ABSTRACT
What do programmed cell death (PCD) and carbohydrate metabolism by-product transport have in common? Intriguingly, both processes involve the cidABC and lrgAB operons in the major human pathogen Staphylococcus aureus. Previously, CidA and LrgA have been studied in the context of programmed cell death, but a second function in overflow metabolism is increasingly evident. New work from J. L. Endres, S. S. Chaudhari, X. Zhang, J. Prahlad, et al. (mBio 13:e02827-21, 2022, https://doi.org/10.1128/mBio.02827-21) combining a lysis cassette, mutagenesis, and classic microbiology demonstrates that CidA and LrgA function as holins to support endolysin-induced lysis. But that’s not all—the lrgAB operon also facilitates pyruvate uptake during microaerobic and anaerobic growth. This commentary highlights the main findings from this work and places them in context of the literature to date. Finally, as these proteins are highly conserved and carry out disparate functions of great importance, it is tempting to speculate future work will elucidate the link between S. aureus lysis and pyruvate metabolism.
KEYWORDS: Staphylococcus aureus, programmed cell death, pyruvate
COMMENTARY
Holins represent one of the largest nonorthologous functional homolog families. They span prokaryotes and eukaryotes and as such are of broad interest. Initially characterized as bacteriophage proteins, they have since gained prominence for roles in bacterial programmed cell death (PCD) due to their similarity to the small membrane-associated eukaryotic apoptotic Bcl-2 proteins. Holins are small membrane proteins required for host cell lysis by bacteriophages. Typically, they contain at least one, often four, transmembrane domains, are hydrophobic, and oligomerize in the cytoplasmic membrane. As a protein family, holins harbor vast variation in structure and mode of action. Essentially, they function by allowing a hole to form in the membrane, through which cytoplasmic murein hydrolase can escape and degrade peptidoglycan, diminishing membrane potential and resulting in cell death (1). Holins can be categorized as canonical holin endolysins resulting in pores between 35 and 340 nm and a pinhole SAR (signal-arrest-release) endolysin resulting in 2-nm pores. Given the system used to demonstrate holin activity, Endres et al. suggest CidA and LrgA to be members of the former canonical category (2).

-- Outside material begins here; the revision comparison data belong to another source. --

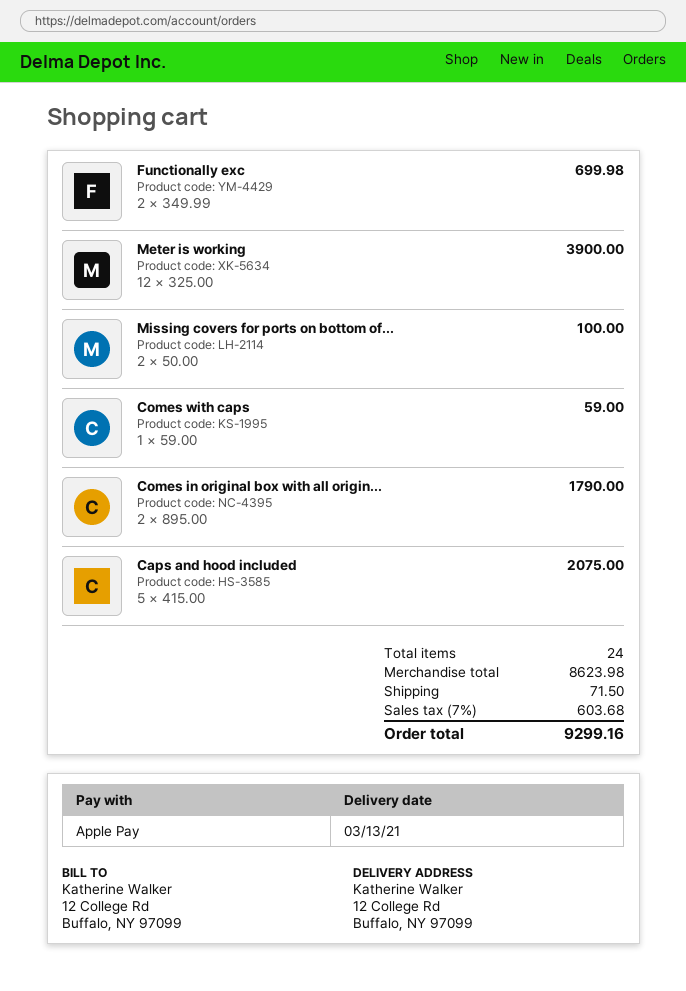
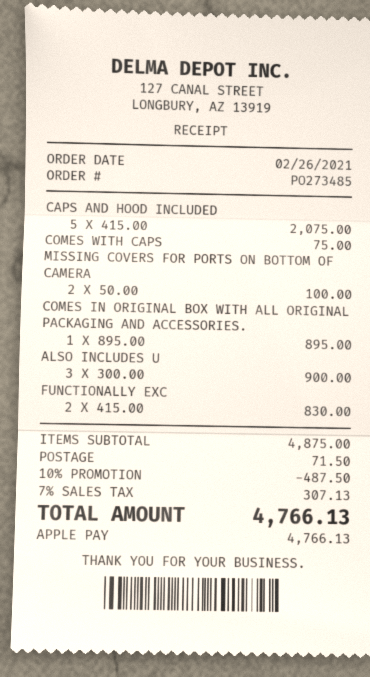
Functionally exc: 2 x 349.99 = 699.98 -> 2 x 415.00 = 830.00
Meter is working: 12 x 325.00 = 3900.00 -> none
Comes with caps: 1 x 59.00 = 59.00 -> 1 x 75.00 = 75.00
Comes in original box with all origin...: 2 x 895.00 = 1790.00 -> 1 x 895.00 = 895.00
ALSO INCLUDES U: none -> 3 x 300.00 = 900.00
subtotal: 8623.98 -> 4875.00
discount: none -> 10% = 487.50
tax: 7% = 603.68 -> 7% = 307.13
total: 9299.16 -> 4766.13

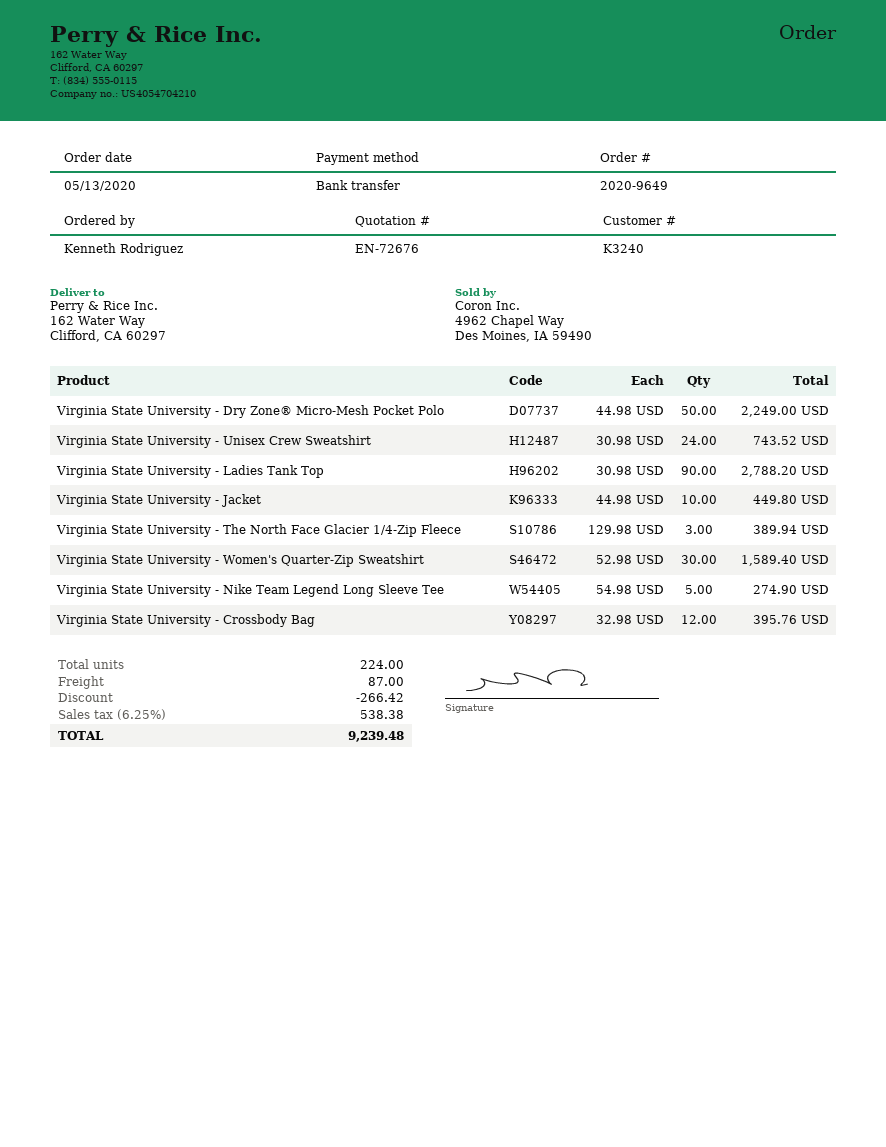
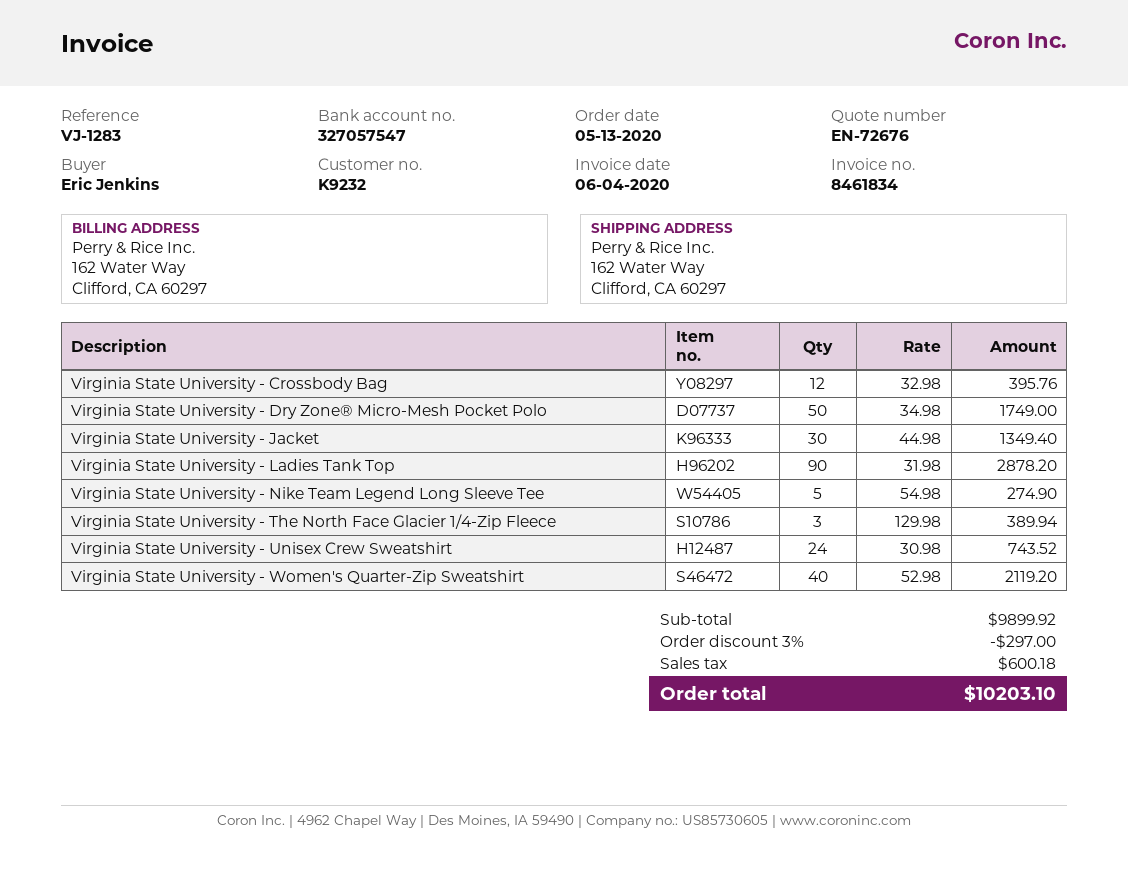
customer number: K3240 -> K9232
ordered by: Kenneth Rodriguez -> Eric Jenkins
Virginia State University - Dry Zone® Micro-Mesh Pocket Polo: 50 x 44.98 = 2249.00 -> 50 x 34.98 = 1749.00
Virginia State University - Ladies Tank Top: 90 x 30.98 = 2788.20 -> 90 x 31.98 = 2878.20
Virginia State University - Jacket: 10 x 44.98 = 449.80 -> 30 x 44.98 = 1349.40
Virginia State University - Women's Quarter-Zip Sweatshirt: 30 x 52.98 = 1589.40 -> 40 x 52.98 = 2119.20
discount: 266.42 -> 297.00
shipping: 87.00 -> none
tax: 538.38 -> 600.18
total: 9239.48 -> 10203.10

In the present study, the authors build on their long-standing interest in the role of PCD and metabolism in biofilm development. Previous work demonstrated that gene products of the cidABC and lrgAB operons play a role in PCD regulation during biofilm development in response to carbohydrate metabolism, and these systems are controlled by the LysR-type transcriptional regulator, CidR (3). In their article, they hone in on the mechanism of key proteins of interest in the process of PCD in Staphylococcus aureus. To show holin-specific functionality, a lysis cassette in Escherichia coli was adapted to allow CidA and LrgA form pores in bacterial membranes. Next, His-tagged CidA and LrgA were incorporated into synthetic vesicles, where they localized to the membranes. The vesicles were loaded with dye and leakage determined. While both proteins resulted in dye leakage to the extravesicle space, CidA did so at a lower protein/lipid ratio than LrgA, indicating that CidA is the more efficient of the two holins. These experiments are important because they unequivocally demonstrate the holin-like function and bring a greater degree of certainty to the building picture of CidABC and LrgAB mechanisms than previous approaches have. LrgAB is a functional holin in its own right. Thus, it will be interesting to see how the previous work showing antiholin activity could be addressed in the future.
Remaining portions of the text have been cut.